Your task — Without the pictures, write the listing out again exactly as it appears.

=======

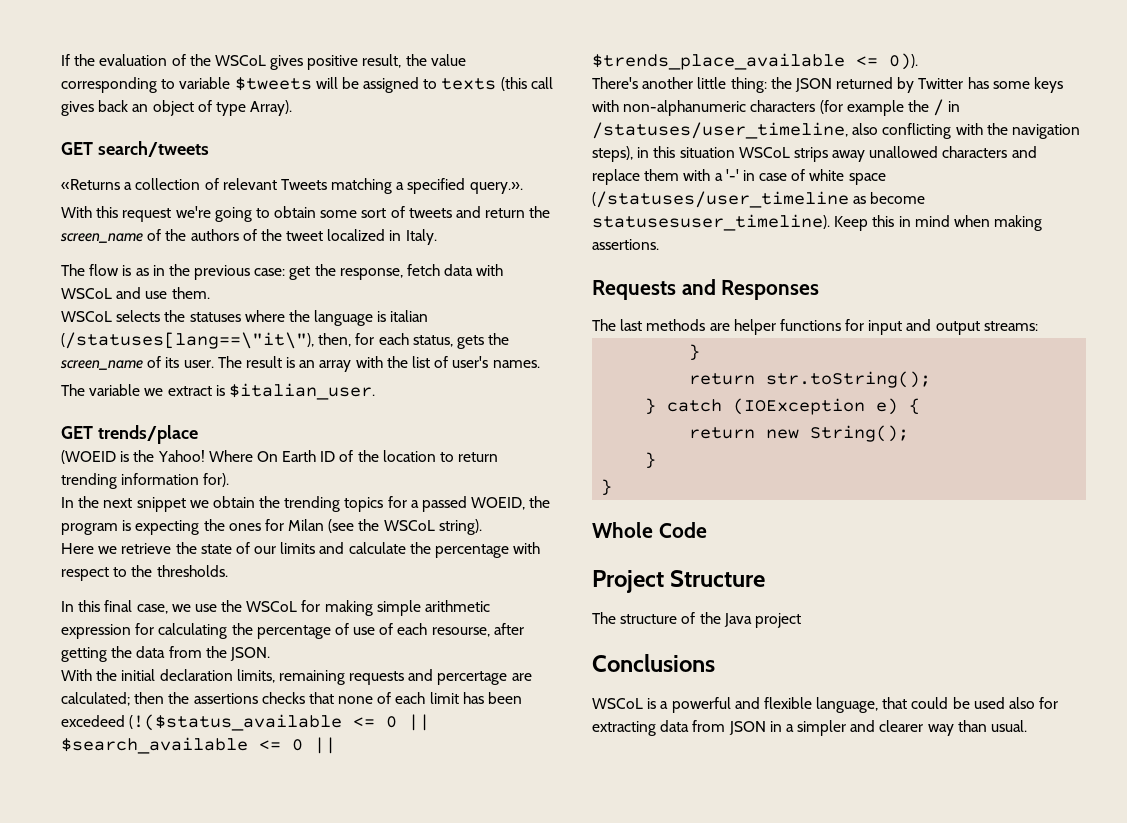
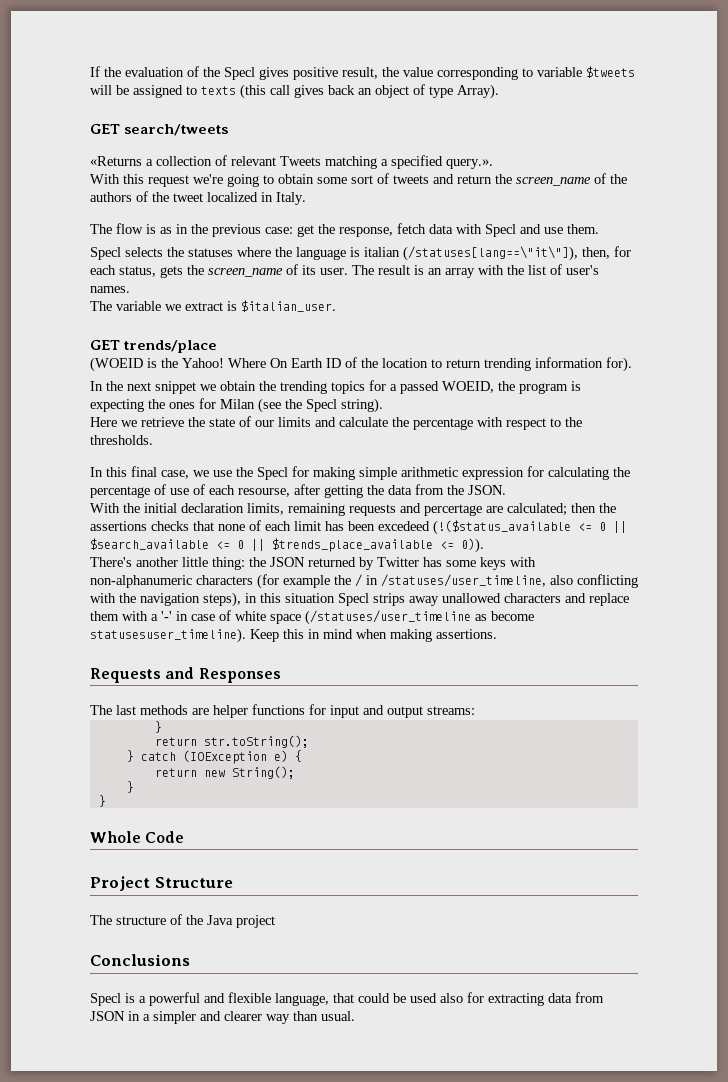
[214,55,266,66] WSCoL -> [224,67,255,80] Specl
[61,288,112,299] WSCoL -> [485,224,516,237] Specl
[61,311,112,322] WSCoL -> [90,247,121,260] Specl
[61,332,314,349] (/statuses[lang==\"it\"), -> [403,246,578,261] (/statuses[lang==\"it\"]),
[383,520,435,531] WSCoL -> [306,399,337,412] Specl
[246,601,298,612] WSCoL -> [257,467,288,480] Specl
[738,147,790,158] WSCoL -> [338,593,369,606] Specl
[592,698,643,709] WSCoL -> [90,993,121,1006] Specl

=======

Answer area —
[214,55,266,66] WSCoL -> [224,67,255,80] Specl
[61,288,112,299] WSCoL -> [485,224,516,237] Specl
[61,311,112,322] WSCoL -> [90,247,121,260] Specl
[61,332,314,349] (/statuses[lang==\"it\"), -> [403,246,578,261] (/statuses[lang==\"it\"]),
[383,520,435,531] WSCoL -> [306,399,337,412] Specl
[246,601,298,612] WSCoL -> [257,467,288,480] Specl
[738,147,790,158] WSCoL -> [338,593,369,606] Specl
[592,698,643,709] WSCoL -> [90,993,121,1006] Specl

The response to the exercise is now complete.